My mother, 92, lives alone a few houses down. She refuses to have even part time paid help or move to assisted living. She says she just wants to be with me. That won't work because she stayed with me after she fractured her hip and it was not pleasant. We do not get along. We cannot have a decent conversation and I have no patience left. She says I am bossy and disrespectful.
I am retired & widowed. Feel like my whole life has been as a caregiver. I was a nurse for over 30 years, babysat my grandchildren until school age and sometimes still do. I helped care for my dying father his last few weeks of life, cared for my husband with Alzheimer's until I no longer could and now I feel I have to resort to caring for her the rest of my life and I am ashamed to say I resent it. I have 2 brothers who live in distant states and still work full time so they can't help.
I also have a disabled neighbor who calls on me frequently for minor things.
I can see a cognitive decline like indecision, memory lapses, poor judgement.

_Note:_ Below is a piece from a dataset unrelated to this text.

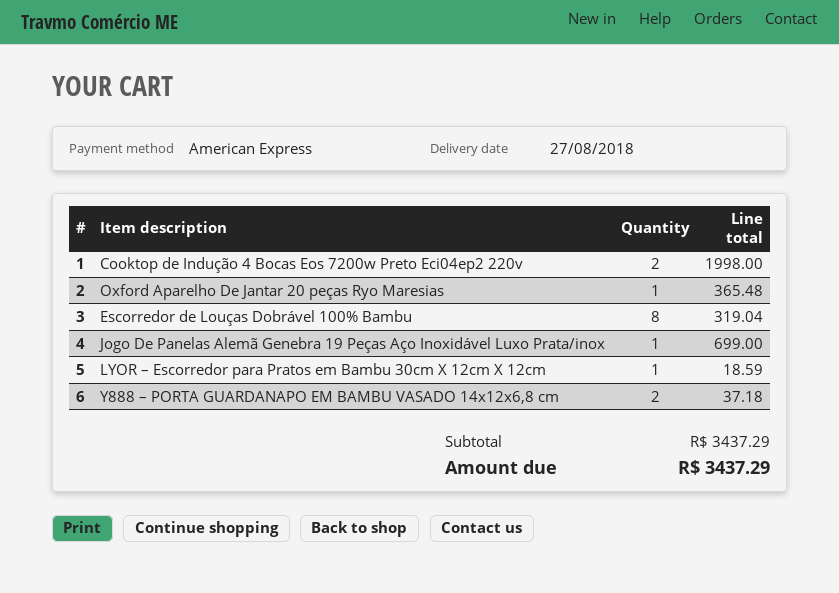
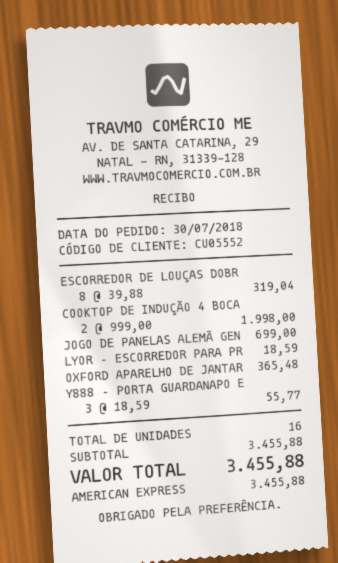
Y888 – PORTA GUARDANAPO EM BAMBU VASADO 14x12x6,8 cm: 2 for 37.18 -> 3 for 55.77
subtotal: 3437.29 -> 3455.88
total: 3437.29 -> 3455.88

I think she is jealous of the little time I spend with my children and grandchildren. She is more unsteady even with a walker or cane. If I offer help with her medications or housekeeping,etc, she gets insulted and says she can do it herself. So far there have not been major mistakes.
Her reason for not wanting in home help or going to assisted living is she doesn't want to spend the money, which she can well afford.
Do I have to wait until she is declared incompetent to do anything? I do have POA and check writing privileges which I have never used. I would never use that unless absolutely necessary.